**Requirement**. Reproduce all of the data below without alteration; exclude every picture.

**Data shown**.

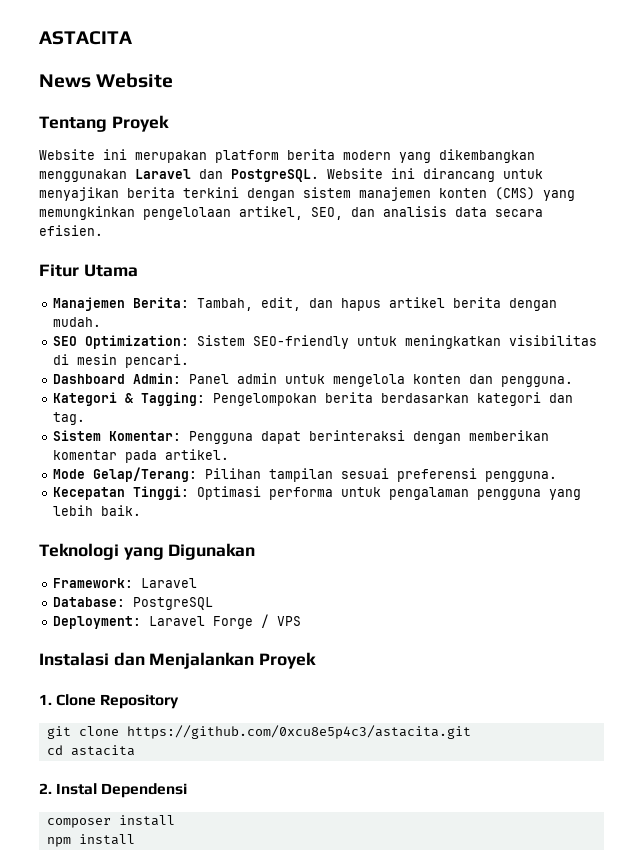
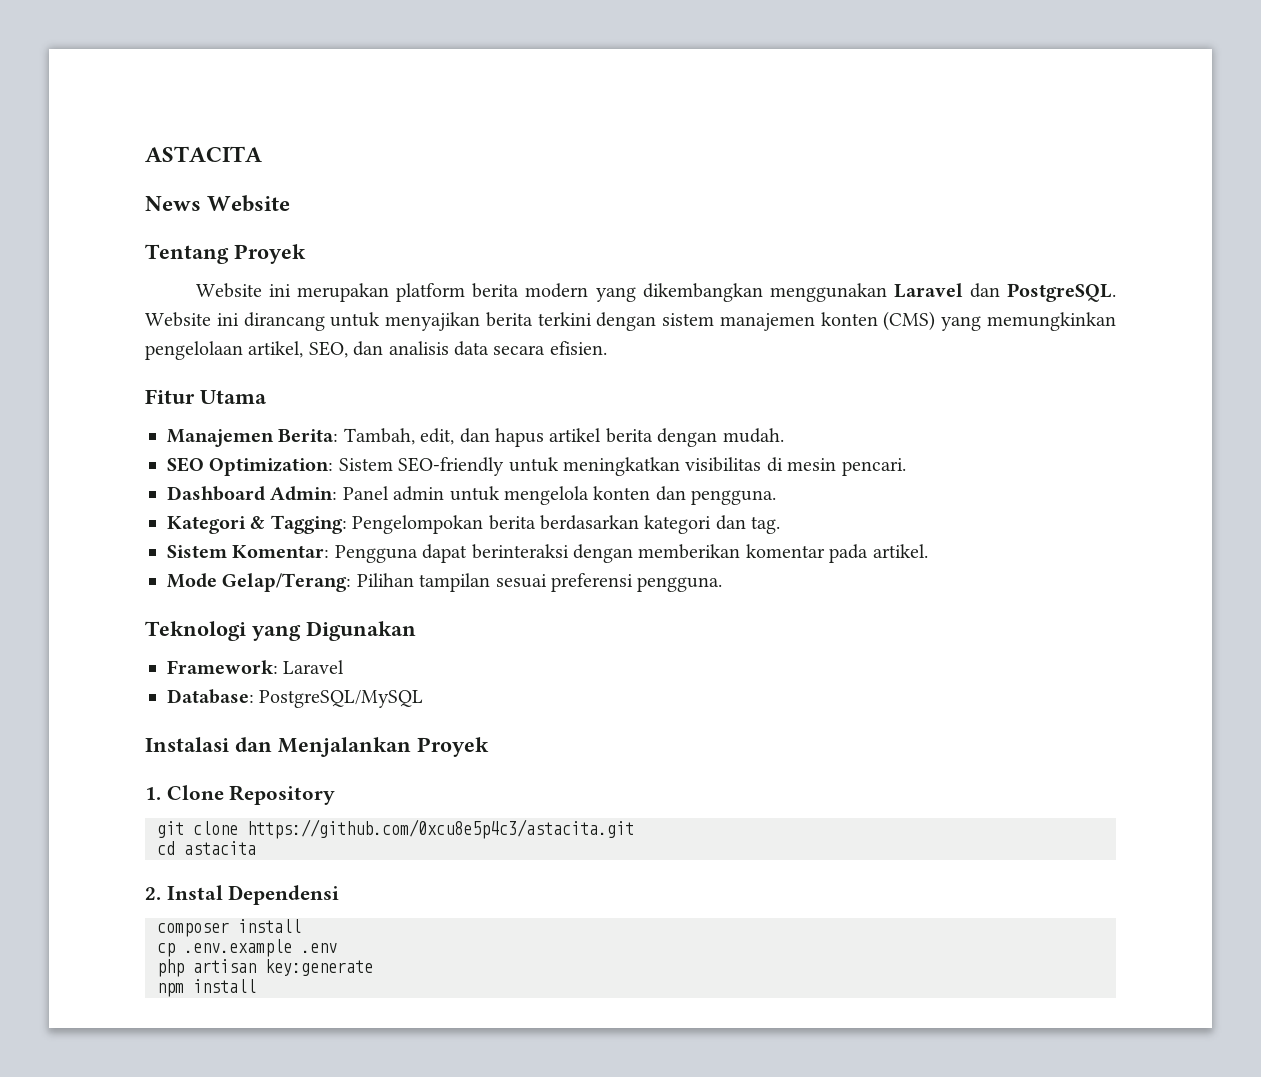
- Kecepatan Tinggi: Optimasi performa untuk pengalaman pengguna yang lebih baik.
- Database: PostgreSQL
- Deployment: Laravel Forge / VPS
+ Database: PostgreSQL/MySQL
+ cp .env.example .env
+ php artisan key:generate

**Your solution**.
- Kecepatan Tinggi: Optimasi performa untuk pengalaman pengguna yang lebih baik.
- Database: PostgreSQL
- Deployment: Laravel Forge / VPS
+ Database: PostgreSQL/MySQL
+ cp .env.example .env
+ php artisan key:generate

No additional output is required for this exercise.